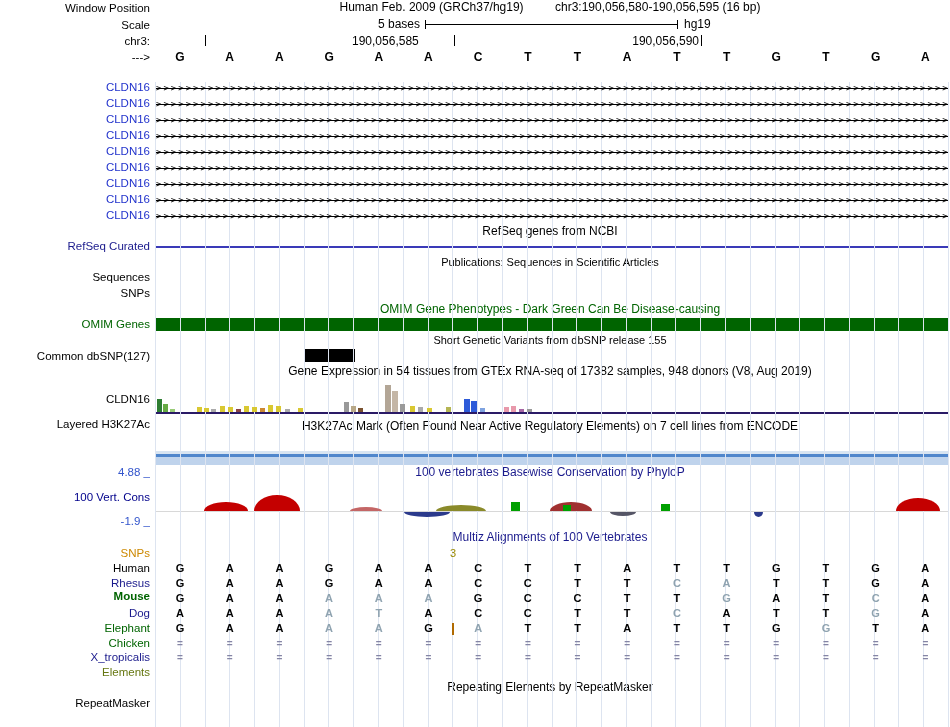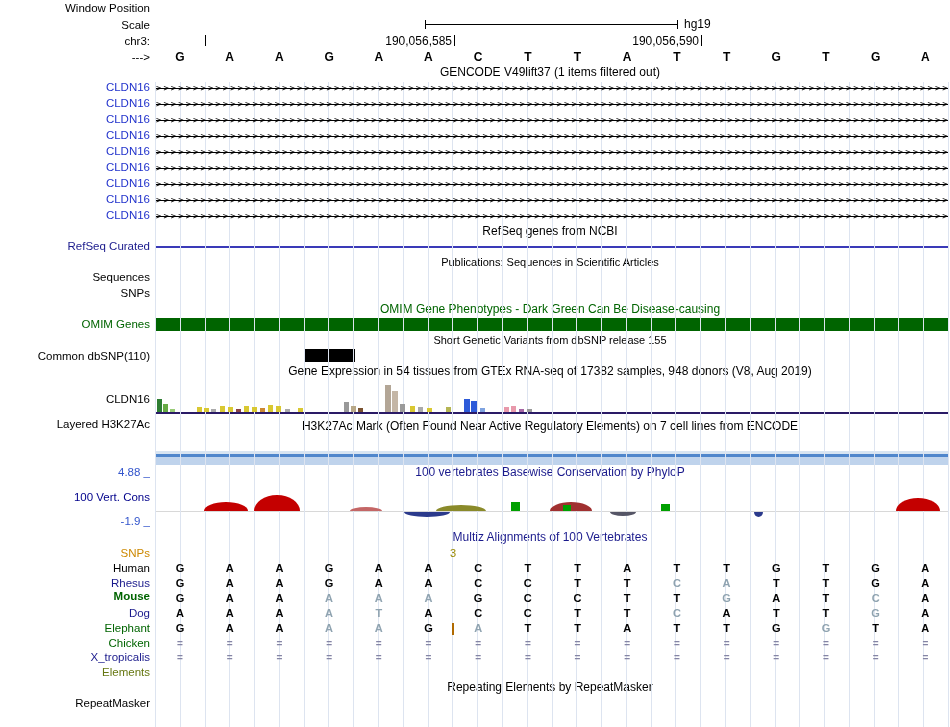"Human Feb. 2009 (GRCh37/hg19)" div.ctitle { html: none -> <div> <span>Human Feb. 2009 (GRCh37/hg19)</span> <span>chr3:190,056,580-190,056,595 (16 bp)</span> </div> }
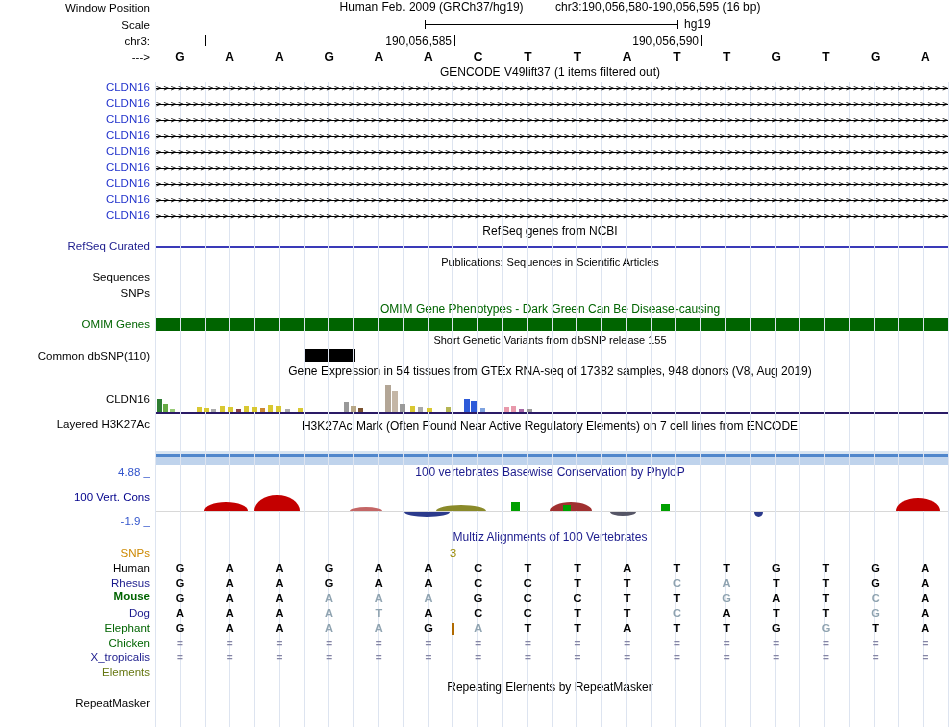"5 bases" div.num { html: none -> <div>5 bases</div> }
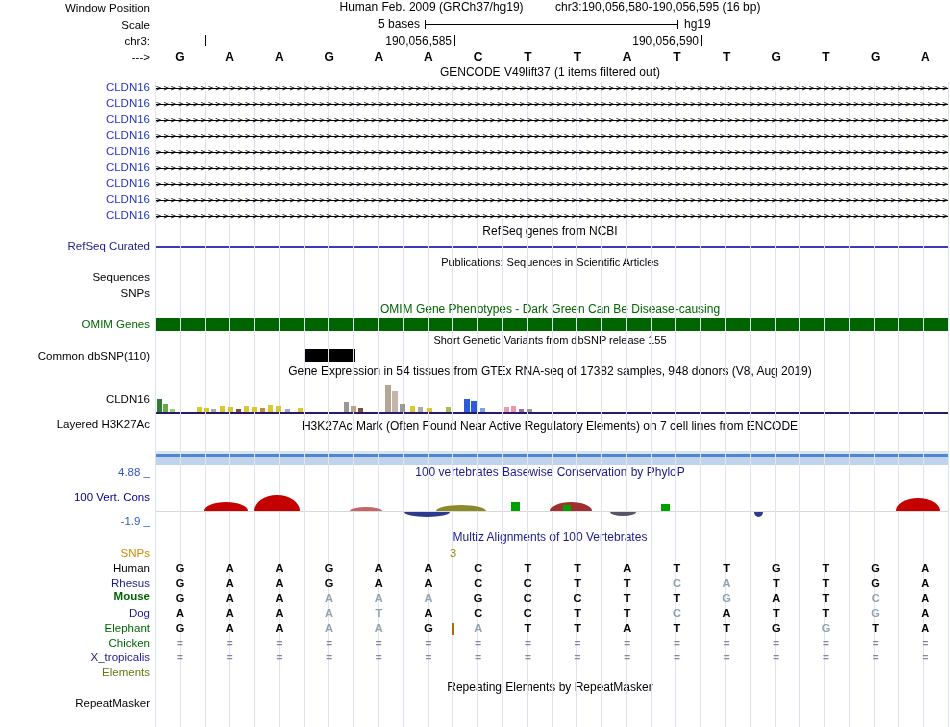"190,056,585" div.num { text-align: right -> none }
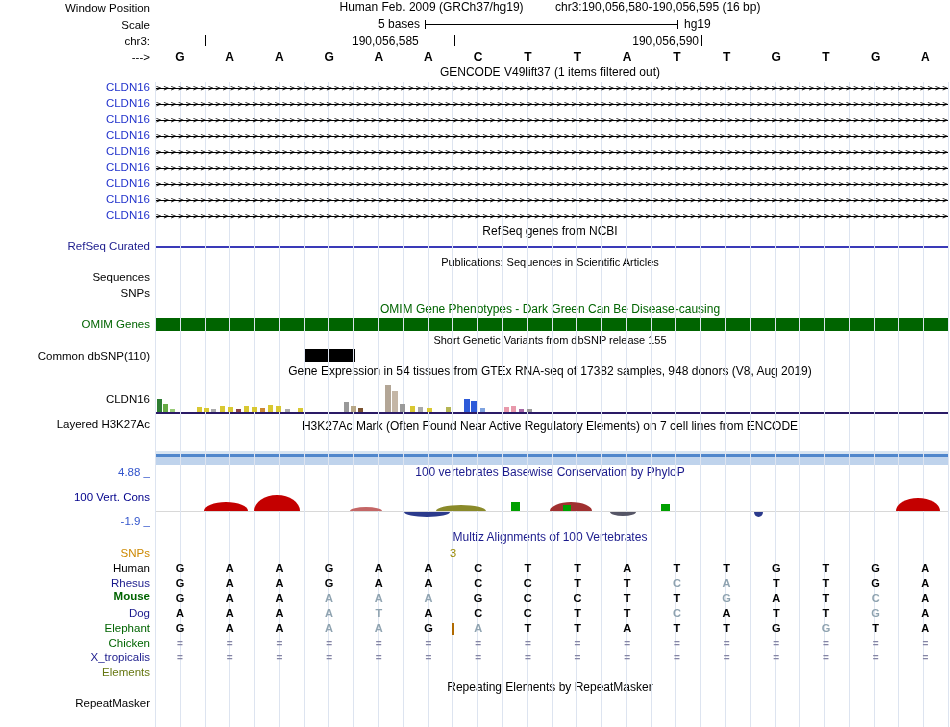"GENCODE V49lift37 (1 items filtered" div.ctitle { html: <div>GENCODE V49lift37 (1 items filtered out)</div> -> none }
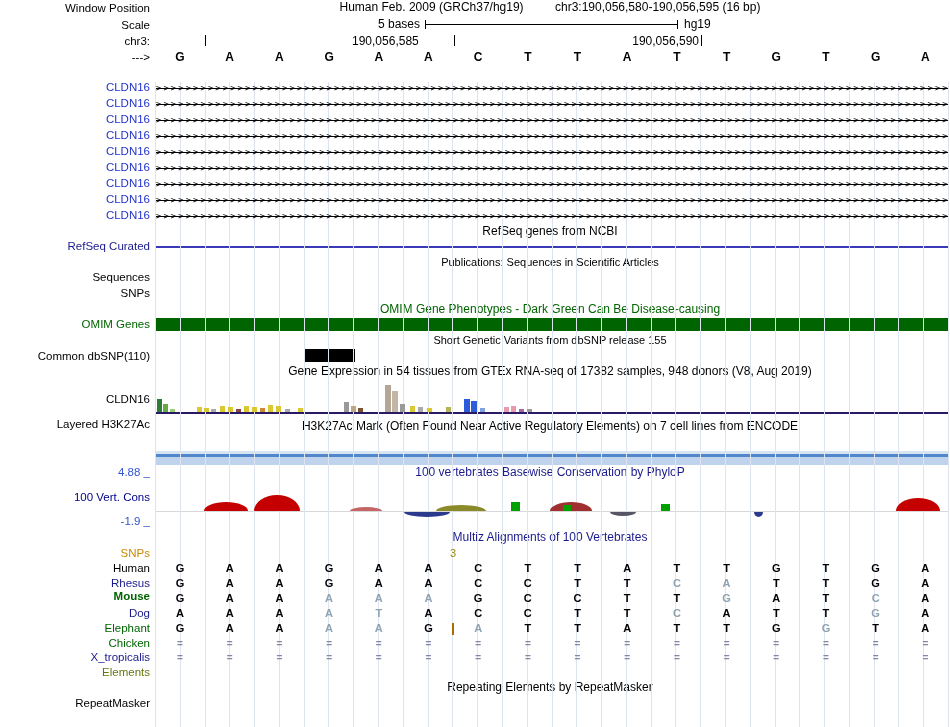"Common dbSNP(110)" div.llabel { text: 110 -> 127 }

───

Reproduce the lines above exactly, please, but not the pictures in them.

Answer to this problem →
"Human Feb. 2009 (GRCh37/hg19)" div.ctitle { html: none -> <div> <span>Human Feb. 2009 (GRCh37/hg19)</span> <span>chr3:190,056,580-190,056,595 (16 bp)</span> </div> }
"5 bases" div.num { html: none -> <div>5 bases</div> }
"190,056,585" div.num { text-align: right -> none }
"GENCODE V49lift37 (1 items filtered" div.ctitle { html: <div>GENCODE V49lift37 (1 items filtered out)</div> -> none }
"Common dbSNP(110)" div.llabel { text: 110 -> 127 }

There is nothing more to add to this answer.